__Action item__: Everything in the records below from the line containing "с мастером (как" through the line containing "text: компетенциях ->" is to be reproduced exactly, those two lines included; no picture is to be copied.
─── Task input
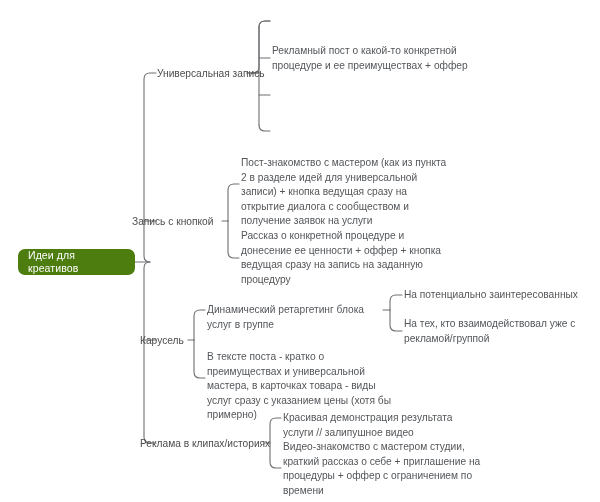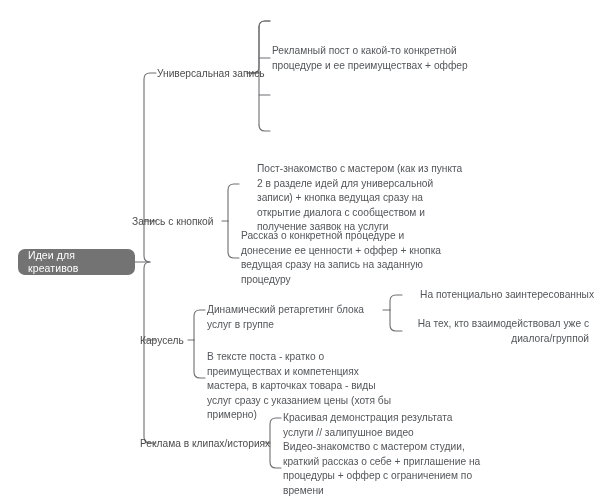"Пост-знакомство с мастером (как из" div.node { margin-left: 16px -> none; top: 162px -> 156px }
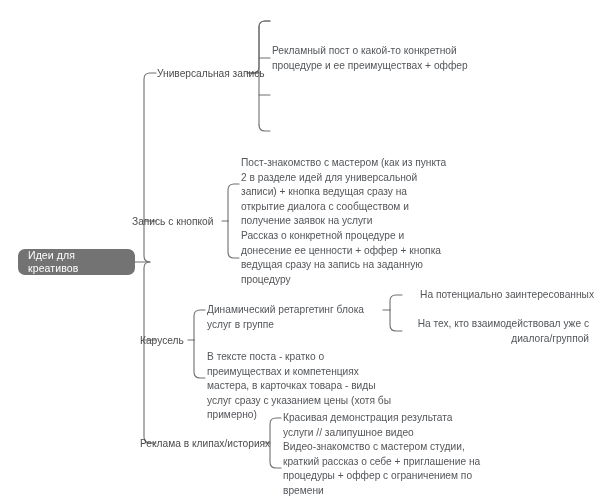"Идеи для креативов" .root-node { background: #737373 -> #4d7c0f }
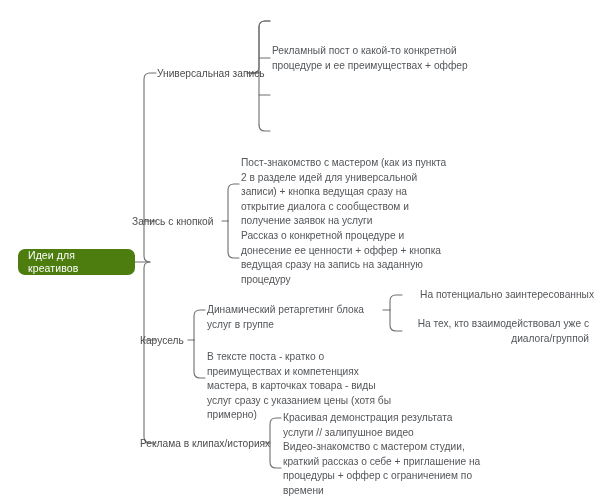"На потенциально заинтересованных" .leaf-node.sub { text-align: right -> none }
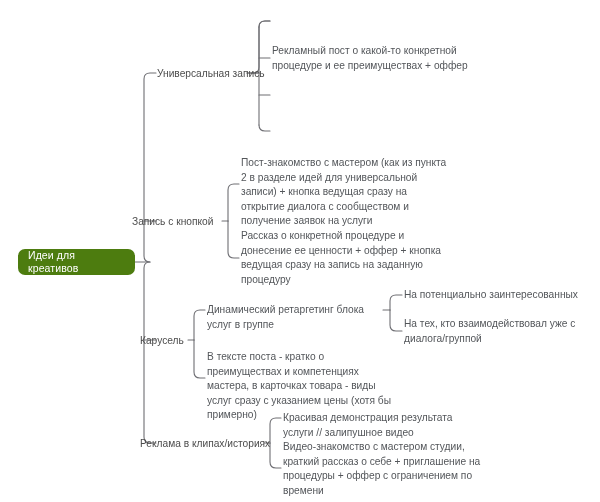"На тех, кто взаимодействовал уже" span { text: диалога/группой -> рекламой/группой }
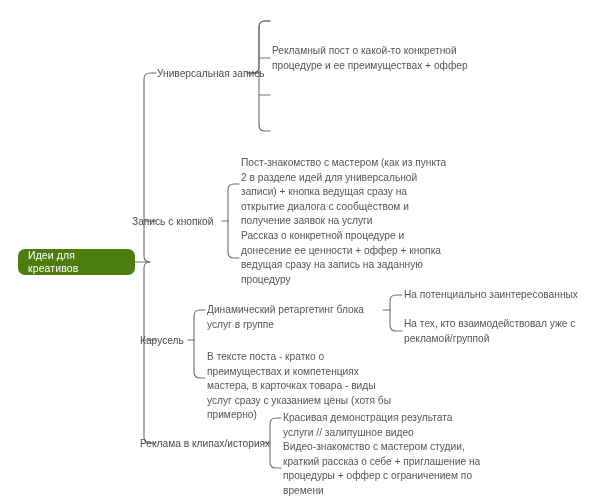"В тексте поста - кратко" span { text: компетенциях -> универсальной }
──────
─── Task input
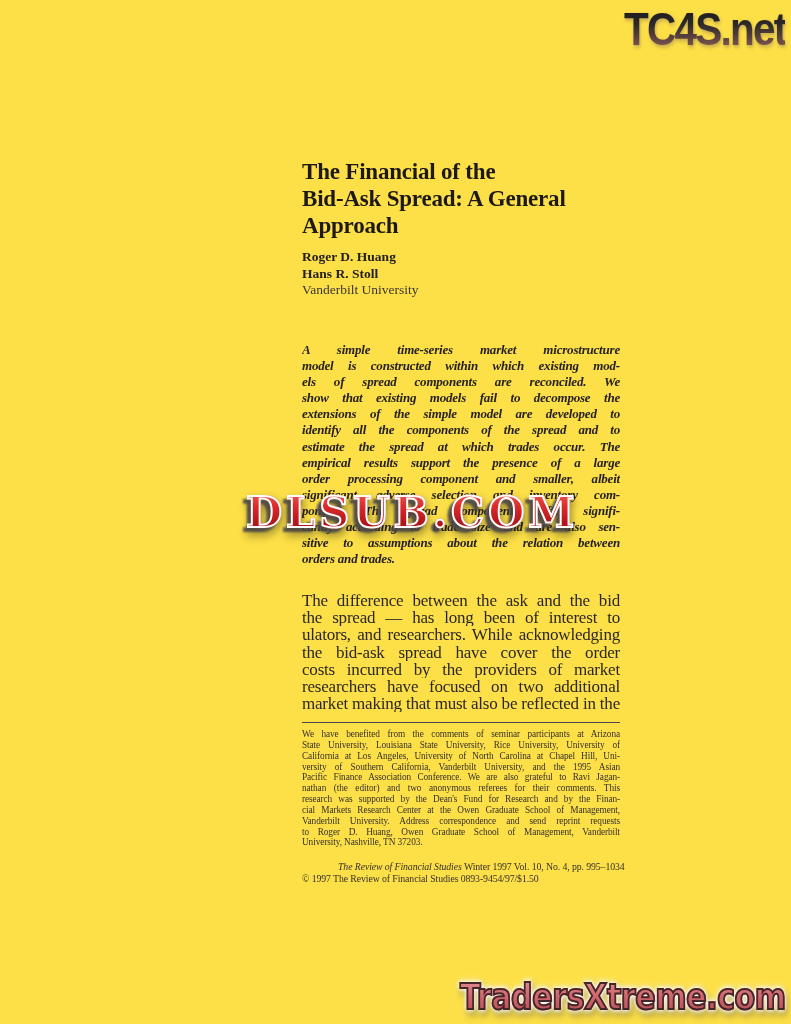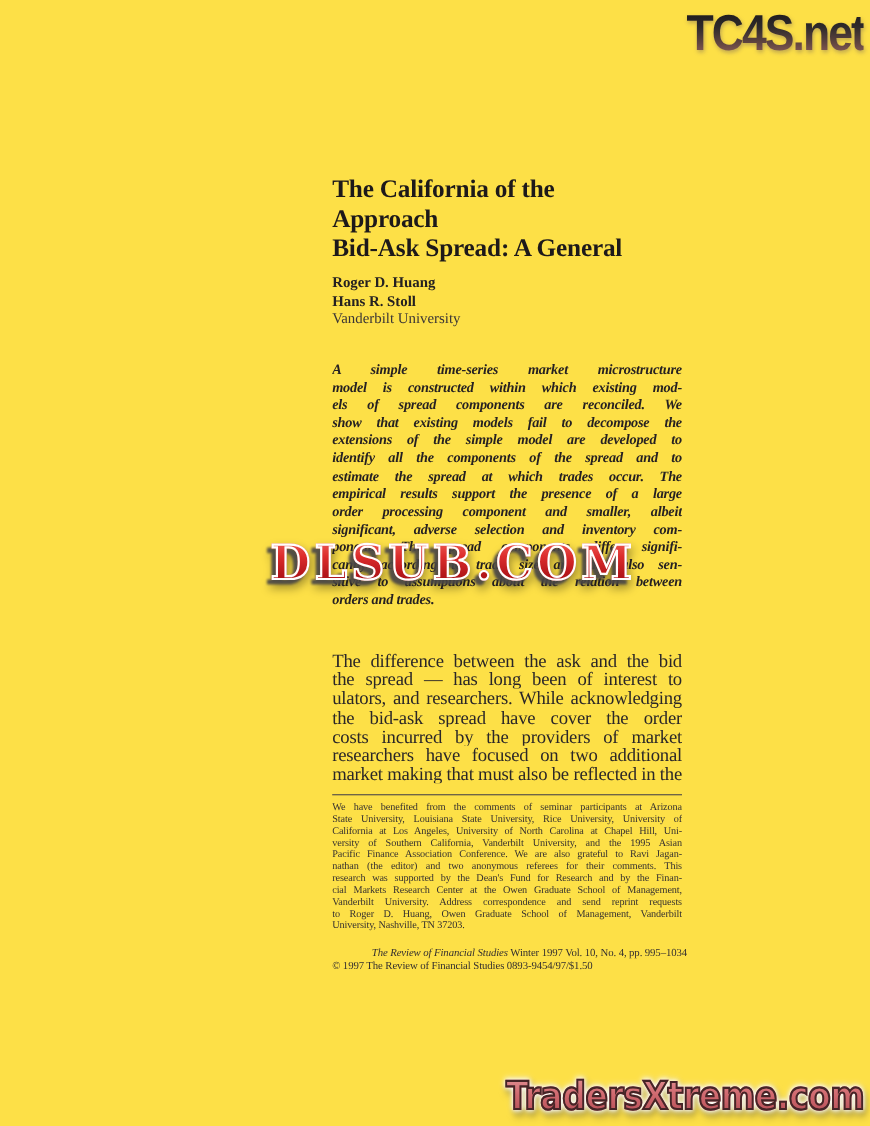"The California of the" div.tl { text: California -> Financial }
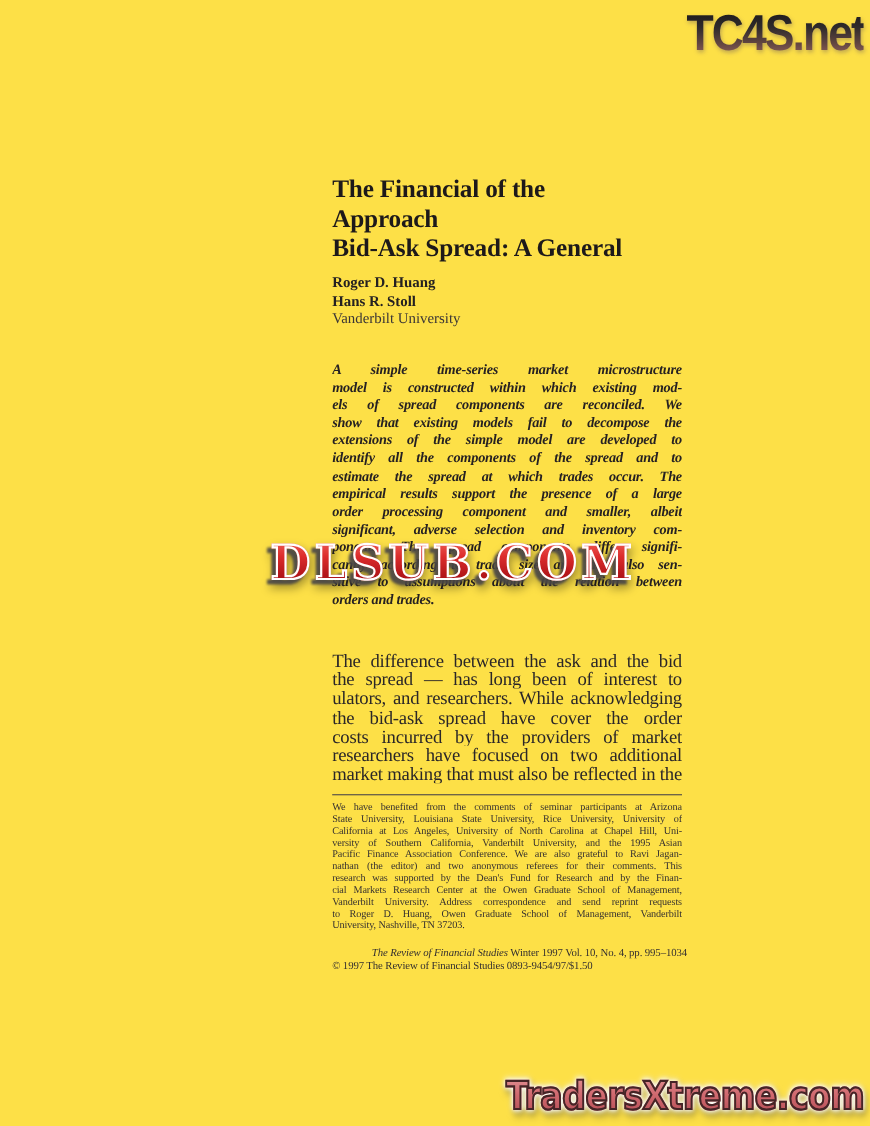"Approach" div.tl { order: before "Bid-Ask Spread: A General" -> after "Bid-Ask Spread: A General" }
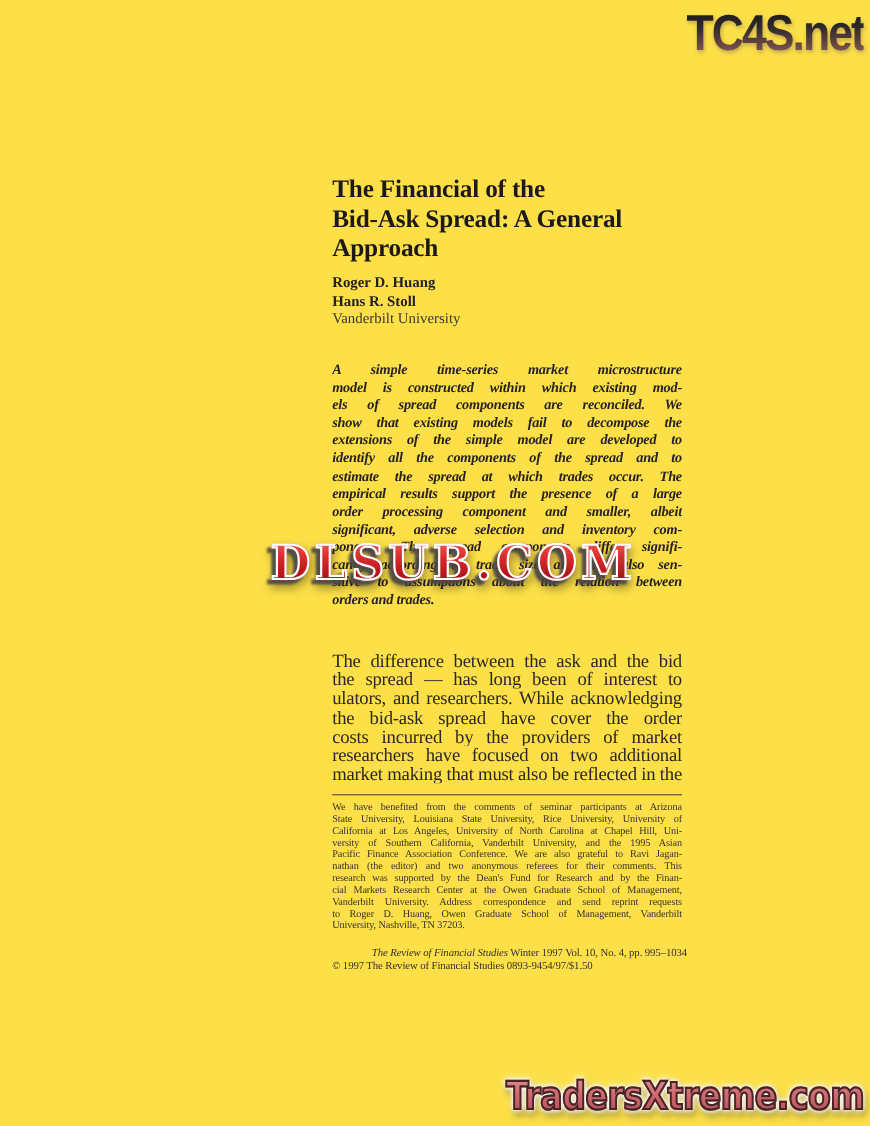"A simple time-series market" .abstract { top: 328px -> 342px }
──────
─── Task input
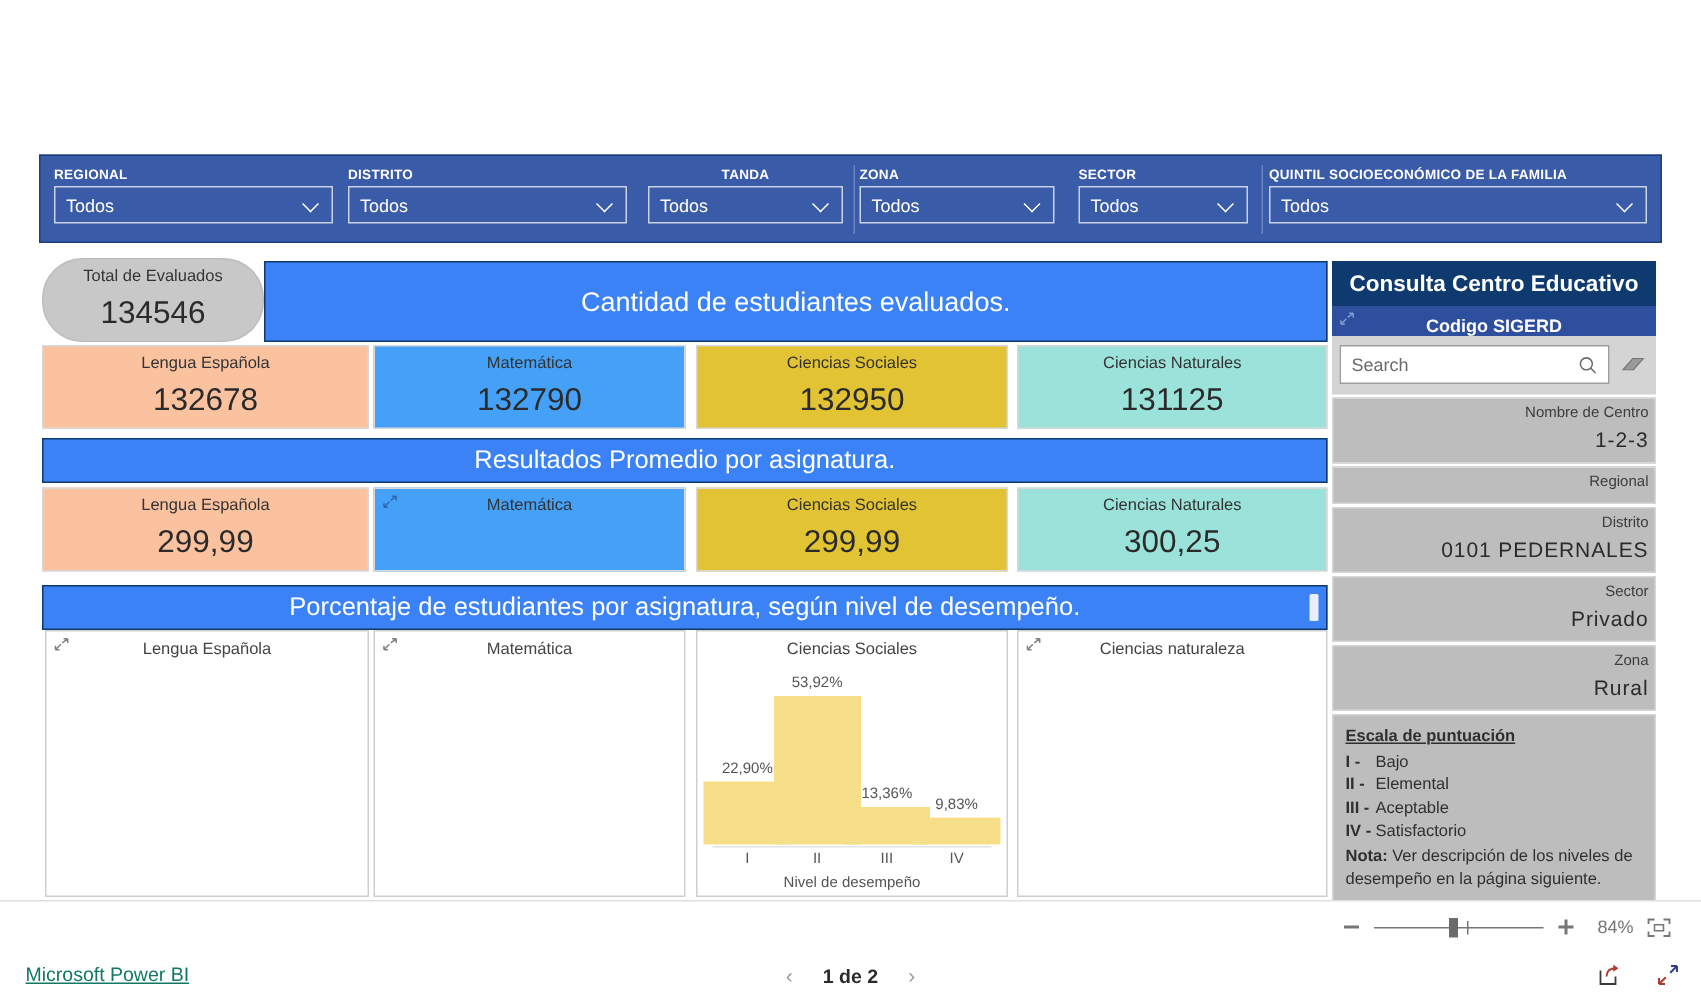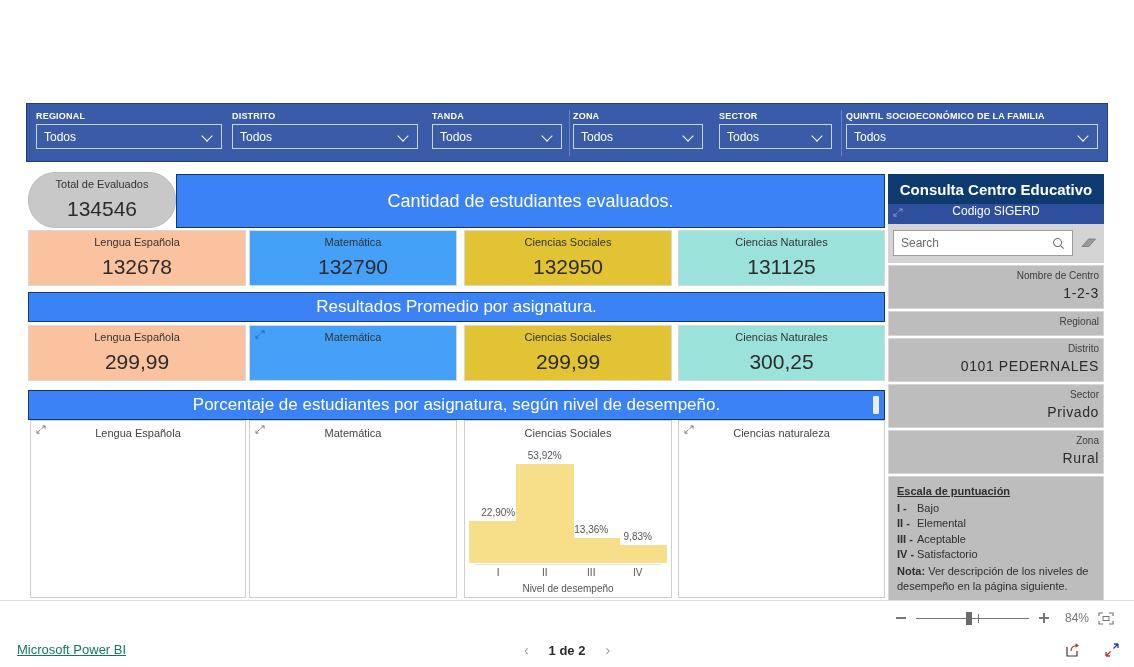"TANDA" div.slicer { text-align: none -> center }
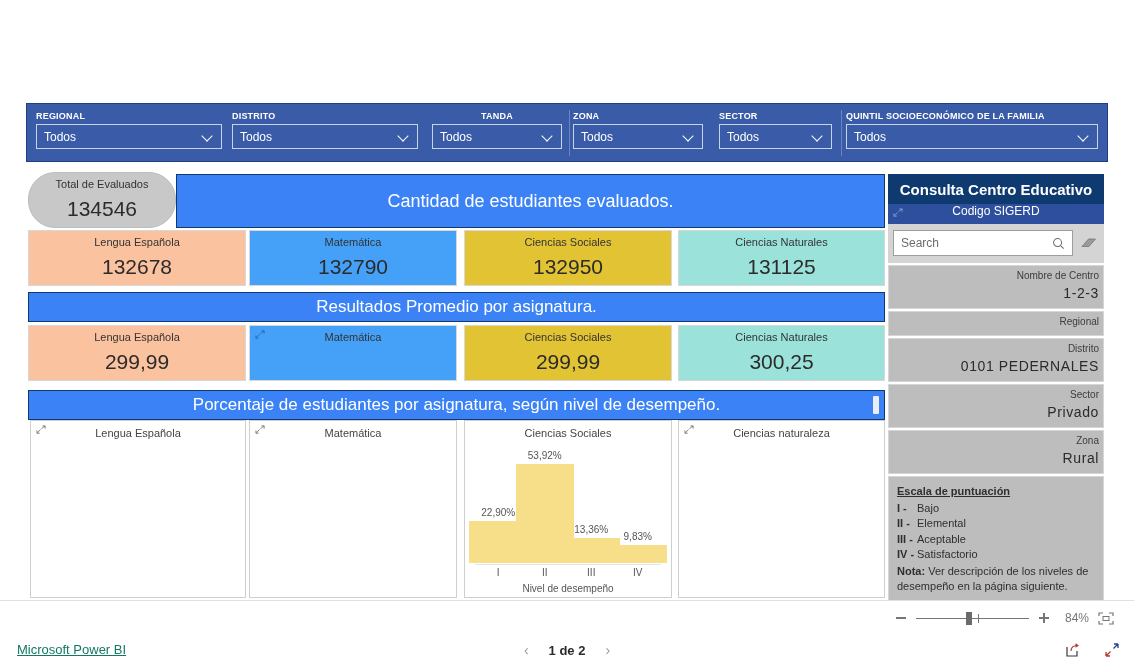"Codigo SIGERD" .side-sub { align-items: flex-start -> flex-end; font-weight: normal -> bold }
──────
__Answer for the task__:
"Пост-знакомство с мастером (как из" div.node { margin-left: 16px -> none; top: 162px -> 156px }
"Идеи для креативов" .root-node { background: #737373 -> #4d7c0f }
"На потенциально заинтересованных" .leaf-node.sub { text-align: right -> none }
"На тех, кто взаимодействовал уже" span { text: диалога/группой -> рекламой/группой }
"В тексте поста - кратко" span { text: компетенциях -> универсальной }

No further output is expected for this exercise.